[Change listing data]
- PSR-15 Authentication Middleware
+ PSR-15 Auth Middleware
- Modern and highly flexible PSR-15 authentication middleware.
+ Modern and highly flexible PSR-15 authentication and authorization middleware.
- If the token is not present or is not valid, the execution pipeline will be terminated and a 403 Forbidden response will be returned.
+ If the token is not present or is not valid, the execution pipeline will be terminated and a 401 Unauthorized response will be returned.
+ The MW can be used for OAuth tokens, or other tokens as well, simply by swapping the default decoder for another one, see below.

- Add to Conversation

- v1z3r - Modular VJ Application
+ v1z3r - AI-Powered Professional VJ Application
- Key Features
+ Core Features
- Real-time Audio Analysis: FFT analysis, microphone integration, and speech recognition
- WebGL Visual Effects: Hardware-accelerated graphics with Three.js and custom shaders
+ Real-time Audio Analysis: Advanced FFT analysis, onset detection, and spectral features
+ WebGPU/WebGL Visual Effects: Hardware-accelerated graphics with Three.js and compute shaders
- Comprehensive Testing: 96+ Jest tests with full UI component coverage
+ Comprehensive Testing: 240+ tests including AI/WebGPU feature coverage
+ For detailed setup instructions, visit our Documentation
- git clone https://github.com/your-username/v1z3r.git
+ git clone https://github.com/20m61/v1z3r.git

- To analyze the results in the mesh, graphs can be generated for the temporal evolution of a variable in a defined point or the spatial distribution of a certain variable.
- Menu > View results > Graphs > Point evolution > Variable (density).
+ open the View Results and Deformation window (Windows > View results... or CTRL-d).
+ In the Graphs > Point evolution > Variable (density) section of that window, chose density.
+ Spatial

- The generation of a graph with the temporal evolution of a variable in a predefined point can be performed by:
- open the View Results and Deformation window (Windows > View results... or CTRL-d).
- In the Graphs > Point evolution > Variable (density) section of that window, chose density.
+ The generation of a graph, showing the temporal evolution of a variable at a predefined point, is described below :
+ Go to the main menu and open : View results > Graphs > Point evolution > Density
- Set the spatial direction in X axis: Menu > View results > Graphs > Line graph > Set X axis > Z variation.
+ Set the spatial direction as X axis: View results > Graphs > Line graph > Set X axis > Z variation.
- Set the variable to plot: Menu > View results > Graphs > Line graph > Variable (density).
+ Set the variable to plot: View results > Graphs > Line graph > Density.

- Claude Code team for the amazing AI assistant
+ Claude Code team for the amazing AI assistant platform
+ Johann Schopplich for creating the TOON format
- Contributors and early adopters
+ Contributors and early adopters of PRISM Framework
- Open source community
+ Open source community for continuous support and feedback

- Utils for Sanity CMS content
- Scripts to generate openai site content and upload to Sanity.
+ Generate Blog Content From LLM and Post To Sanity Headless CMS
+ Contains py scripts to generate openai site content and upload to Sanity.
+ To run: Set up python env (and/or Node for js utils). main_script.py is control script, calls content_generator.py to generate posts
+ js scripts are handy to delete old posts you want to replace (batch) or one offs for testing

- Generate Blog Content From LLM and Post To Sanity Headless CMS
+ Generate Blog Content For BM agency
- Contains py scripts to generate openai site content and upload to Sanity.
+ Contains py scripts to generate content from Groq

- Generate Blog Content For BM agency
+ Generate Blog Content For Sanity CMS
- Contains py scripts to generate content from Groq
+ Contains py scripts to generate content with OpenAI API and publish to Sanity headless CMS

• [About this exercise]
Please show all lines from the entries that contain the word "CTRL".

• [Reply]
+ open the View Results and Deformation window (Windows > View results... or CTRL-d).
- open the View Results and Deformation window (Windows > View results... or CTRL-d).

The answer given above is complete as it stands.